## TASK BRIEF
Each line in the entries below that holds the string "style" is to be listed.

━━━ SUPPLIED ENTRIES

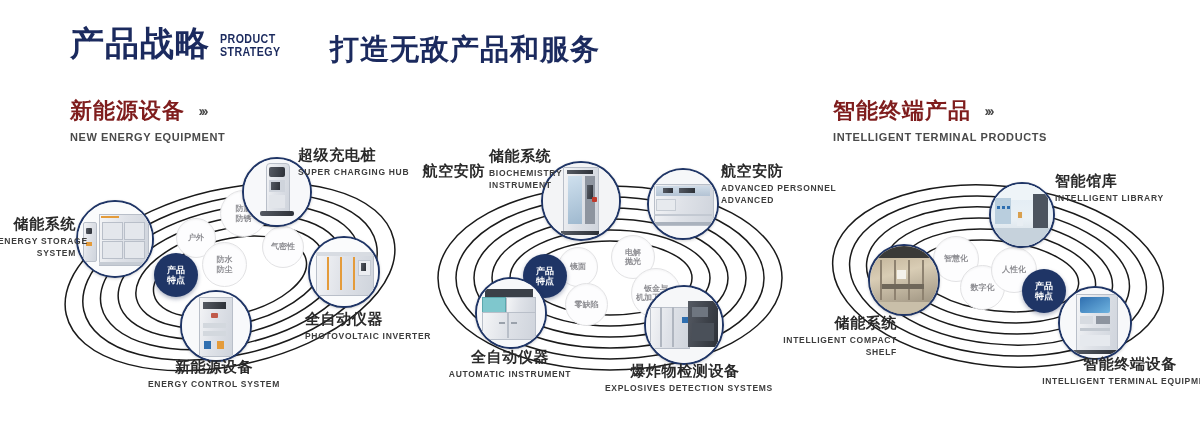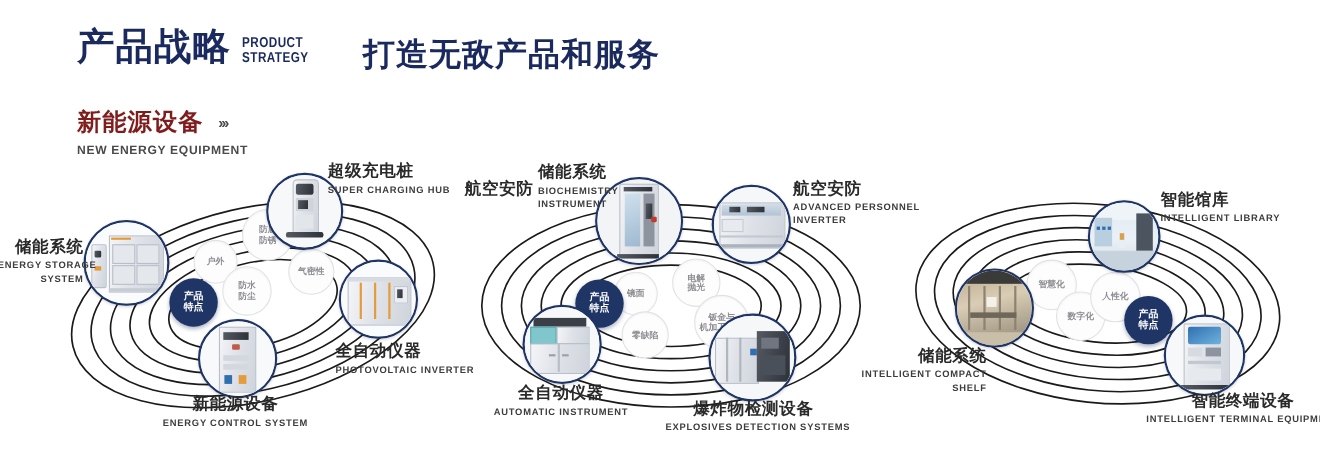--- a/index.html
+++ b/index.html
@@ -111,6 +111,11 @@
   </div>
 
 
+  <div class="sect-title" style="left:833px;top:96px;">
+    <span class="cn">智能终端产品</span>
+    <span class="chev">›››</span>
+    <span class="en">INTELLIGENT TERMINAL PRODUCTS</span>
+  </div>
 
   <div class="diagram" style="left:50px;top:150px;width:360px;height:250px;">
 

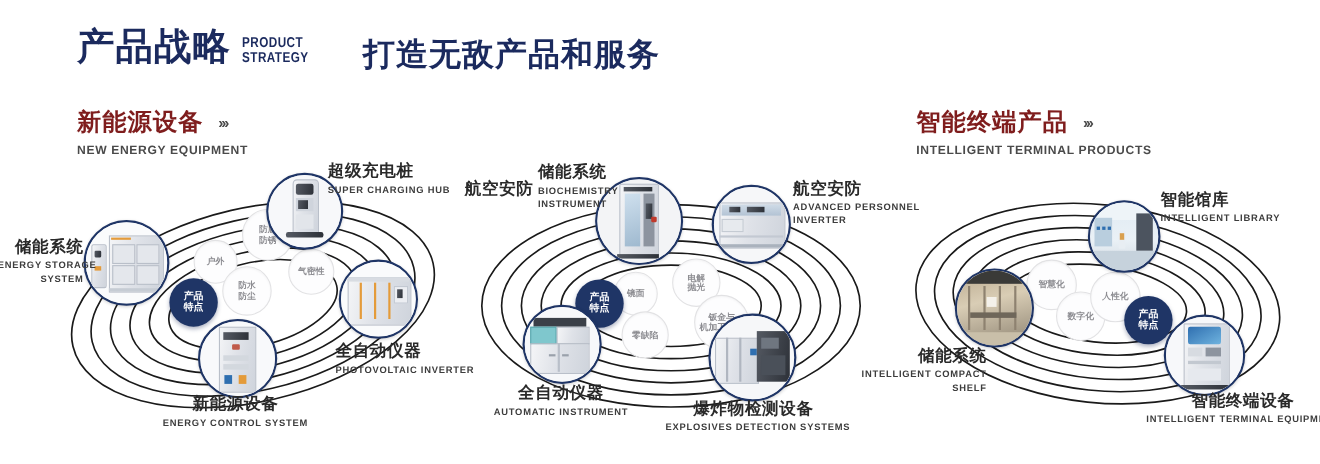--- a/index.html
+++ b/index.html
@@ -295,7 +295,7 @@
     <div class="lab" style="left:296px;top:12px;">
       <span class="cn">航空安防</span>
       <span class="en">ADVANCED PERSONNEL</span>
-      <span class="en">INVERTER</span>
+      <span class="en">ADVANCED</span>
     </div>
 
     <div class="node" style="left:219px;top:135px;width:76px;height:76px;">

━━━━━━

## OUTPUT OF THE EXERCISE
+  <div class="sect-title" style="left:833px;top:96px;">
   <div class="diagram" style="left:50px;top:150px;width:360px;height:250px;">
     <div class="lab" style="left:296px;top:12px;">
     <div class="node" style="left:219px;top:135px;width:76px;height:76px;">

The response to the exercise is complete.